**Task**
For the listing below, work out the number of lines that hold "global" and return that number alone.

**Study material**
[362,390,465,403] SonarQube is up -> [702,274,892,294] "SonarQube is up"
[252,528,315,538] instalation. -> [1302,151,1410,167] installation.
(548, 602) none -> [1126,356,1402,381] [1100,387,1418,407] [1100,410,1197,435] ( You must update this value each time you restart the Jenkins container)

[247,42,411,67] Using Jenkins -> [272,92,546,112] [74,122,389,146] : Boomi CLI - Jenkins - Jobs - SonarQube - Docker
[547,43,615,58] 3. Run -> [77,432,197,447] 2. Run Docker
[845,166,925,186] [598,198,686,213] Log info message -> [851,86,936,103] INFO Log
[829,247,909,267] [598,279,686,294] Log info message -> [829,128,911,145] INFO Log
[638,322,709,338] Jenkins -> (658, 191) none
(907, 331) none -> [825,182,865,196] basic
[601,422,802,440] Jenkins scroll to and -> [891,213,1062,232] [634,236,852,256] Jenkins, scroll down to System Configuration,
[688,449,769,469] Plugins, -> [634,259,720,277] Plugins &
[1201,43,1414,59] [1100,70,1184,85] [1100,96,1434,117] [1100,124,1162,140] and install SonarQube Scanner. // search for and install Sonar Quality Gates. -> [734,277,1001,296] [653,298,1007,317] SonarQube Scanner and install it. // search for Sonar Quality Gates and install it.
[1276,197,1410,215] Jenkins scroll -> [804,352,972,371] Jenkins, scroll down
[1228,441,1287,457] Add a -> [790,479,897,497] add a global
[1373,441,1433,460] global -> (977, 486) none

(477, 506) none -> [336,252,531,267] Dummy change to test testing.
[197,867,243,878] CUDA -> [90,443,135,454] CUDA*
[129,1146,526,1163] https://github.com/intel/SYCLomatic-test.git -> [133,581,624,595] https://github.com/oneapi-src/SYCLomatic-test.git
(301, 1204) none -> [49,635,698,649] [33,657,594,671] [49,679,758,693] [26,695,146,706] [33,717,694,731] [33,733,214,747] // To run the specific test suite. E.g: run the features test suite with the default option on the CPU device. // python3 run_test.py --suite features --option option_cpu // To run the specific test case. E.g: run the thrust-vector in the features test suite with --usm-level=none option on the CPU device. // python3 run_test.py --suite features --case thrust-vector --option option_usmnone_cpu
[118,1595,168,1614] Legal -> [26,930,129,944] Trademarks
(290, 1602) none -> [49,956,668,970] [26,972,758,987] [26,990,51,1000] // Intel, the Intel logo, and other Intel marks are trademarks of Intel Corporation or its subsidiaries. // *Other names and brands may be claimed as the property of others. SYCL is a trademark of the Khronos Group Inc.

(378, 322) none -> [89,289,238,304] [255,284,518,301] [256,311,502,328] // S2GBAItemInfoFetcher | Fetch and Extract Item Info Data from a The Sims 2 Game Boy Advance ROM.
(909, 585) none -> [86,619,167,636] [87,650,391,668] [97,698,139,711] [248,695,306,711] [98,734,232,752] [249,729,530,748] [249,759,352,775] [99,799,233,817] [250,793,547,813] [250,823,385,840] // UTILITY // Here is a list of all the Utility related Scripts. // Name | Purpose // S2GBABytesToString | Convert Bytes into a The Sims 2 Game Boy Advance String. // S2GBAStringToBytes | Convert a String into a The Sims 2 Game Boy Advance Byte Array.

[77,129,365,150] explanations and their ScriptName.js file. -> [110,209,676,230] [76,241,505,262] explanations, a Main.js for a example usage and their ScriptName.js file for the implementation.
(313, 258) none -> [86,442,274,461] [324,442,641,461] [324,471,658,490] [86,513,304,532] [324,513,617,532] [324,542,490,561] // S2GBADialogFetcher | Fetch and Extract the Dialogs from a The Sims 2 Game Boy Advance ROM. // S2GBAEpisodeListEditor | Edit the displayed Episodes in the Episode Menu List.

**Exercise result**
2